Personal information
- Born: Aurelian Smith August 1, 1932 Houston, Texas, U.S.
- Died: June 12, 2010 (aged 77) Amarillo, Texas, U.S.
- Spouses: Marsha Smith (divorced); ; Michelle Hyde ​ ​(m. 1992; div. 1996)​
- Children: 5, including Jake "The Snake" Roberts, Rockin' Robin, and Sam Houston
- Family: Baby Doll (ex-daughter-in-law)

Professional wrestling career
- Ring name(s): Grizzly Smith Hurricane Smith Jake Smith Sky-Hi Jones Tiny Anderson Tiny Smith The Kentuckian
- Billed height: 6 ft 10 in (208 cm)
- Billed weight: 350 lb (159 kg)
- Debut: 1958
- Retired: 1981

= Grizzly Smith =

American professional wrestler (1932–2010)

Aurelian "Grizzly" Smith (August 1, 1932 – June 12, 2010) was an American professional wrestler. He was the father of professional wrestlers Jake "The Snake" Roberts, Rockin' Robin, and Sam Houston.

Smith began wrestling in 1958. After retiring in the late-1970s, he held various backstage positions with promotions including Mid-South Wrestling, the World Wrestling Federation, and World Championship Wrestling.

Smith has been the subject of allegations of repeated sexual abuse of minors, including several of his own children. His son, WWE Hall of Famer Jake the Snake, was the result of Smith's rape of his mother.

== Professional wrestling career ==
Smith began competing in professional wrestling in Texas, but he worked on an oilfield part-time as well. Smith also competed in Georgia, where he challenged Freddie Blassie for the NWA Georgia World Heavyweight Championship but was unable to win the title belt.

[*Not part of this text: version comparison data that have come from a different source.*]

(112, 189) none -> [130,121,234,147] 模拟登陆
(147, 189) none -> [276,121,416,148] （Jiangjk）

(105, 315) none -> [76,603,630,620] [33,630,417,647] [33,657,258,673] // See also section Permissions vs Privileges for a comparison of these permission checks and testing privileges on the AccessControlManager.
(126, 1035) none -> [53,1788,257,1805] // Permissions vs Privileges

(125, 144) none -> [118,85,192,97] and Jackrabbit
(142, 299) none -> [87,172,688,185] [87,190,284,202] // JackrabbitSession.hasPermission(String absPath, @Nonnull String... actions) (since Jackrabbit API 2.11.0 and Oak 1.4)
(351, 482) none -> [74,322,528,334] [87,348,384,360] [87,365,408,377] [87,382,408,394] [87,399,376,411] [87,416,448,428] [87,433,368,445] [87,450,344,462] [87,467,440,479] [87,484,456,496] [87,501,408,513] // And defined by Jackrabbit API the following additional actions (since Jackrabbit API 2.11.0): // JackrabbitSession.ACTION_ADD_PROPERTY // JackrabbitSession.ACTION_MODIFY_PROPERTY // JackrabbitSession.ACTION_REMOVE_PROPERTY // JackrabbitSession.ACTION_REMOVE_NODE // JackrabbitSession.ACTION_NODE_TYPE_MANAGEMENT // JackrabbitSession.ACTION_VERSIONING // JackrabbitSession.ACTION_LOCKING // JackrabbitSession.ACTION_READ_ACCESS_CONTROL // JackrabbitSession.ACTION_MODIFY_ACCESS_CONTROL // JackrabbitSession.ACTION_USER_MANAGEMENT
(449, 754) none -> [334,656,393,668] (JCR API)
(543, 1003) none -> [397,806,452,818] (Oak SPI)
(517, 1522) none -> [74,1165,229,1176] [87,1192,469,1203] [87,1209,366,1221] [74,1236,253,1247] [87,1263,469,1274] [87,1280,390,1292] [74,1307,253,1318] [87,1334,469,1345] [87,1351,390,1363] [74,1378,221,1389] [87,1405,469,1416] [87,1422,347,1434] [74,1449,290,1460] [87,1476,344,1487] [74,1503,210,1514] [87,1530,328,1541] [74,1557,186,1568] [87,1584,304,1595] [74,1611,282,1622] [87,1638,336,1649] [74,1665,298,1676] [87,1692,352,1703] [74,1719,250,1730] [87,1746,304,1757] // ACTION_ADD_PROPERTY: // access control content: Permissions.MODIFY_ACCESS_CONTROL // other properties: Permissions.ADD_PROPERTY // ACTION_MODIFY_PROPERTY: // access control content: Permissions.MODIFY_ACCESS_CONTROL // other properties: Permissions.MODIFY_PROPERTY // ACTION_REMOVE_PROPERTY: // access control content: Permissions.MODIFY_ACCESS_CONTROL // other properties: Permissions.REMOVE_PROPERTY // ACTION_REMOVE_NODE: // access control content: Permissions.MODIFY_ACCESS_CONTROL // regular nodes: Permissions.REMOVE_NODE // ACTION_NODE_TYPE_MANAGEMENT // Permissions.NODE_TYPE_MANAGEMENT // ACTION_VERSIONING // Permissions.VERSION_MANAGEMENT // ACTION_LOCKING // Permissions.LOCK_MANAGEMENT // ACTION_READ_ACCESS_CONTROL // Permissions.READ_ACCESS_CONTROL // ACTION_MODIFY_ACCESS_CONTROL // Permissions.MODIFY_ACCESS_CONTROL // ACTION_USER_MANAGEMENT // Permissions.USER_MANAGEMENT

While wrestling in Texas, Smith met Luke Brown, who he followed to Oklahoma. Smith, who had wrestled under the ring names Jake Smith and Tiny Anderson, began competing as Grizzly Smith, although he also wrestled as Tiny Smith. Smith and Brown formed a tag team known as The Kentuckians, and the pair used the gimmick of a pair of hillbillies. Together, they won the Georgia version of the NWA Southern Tag Team Championship in 1962 and held them until dropping them to Lenny Montana and Gypsy Joe on November 23 of that year.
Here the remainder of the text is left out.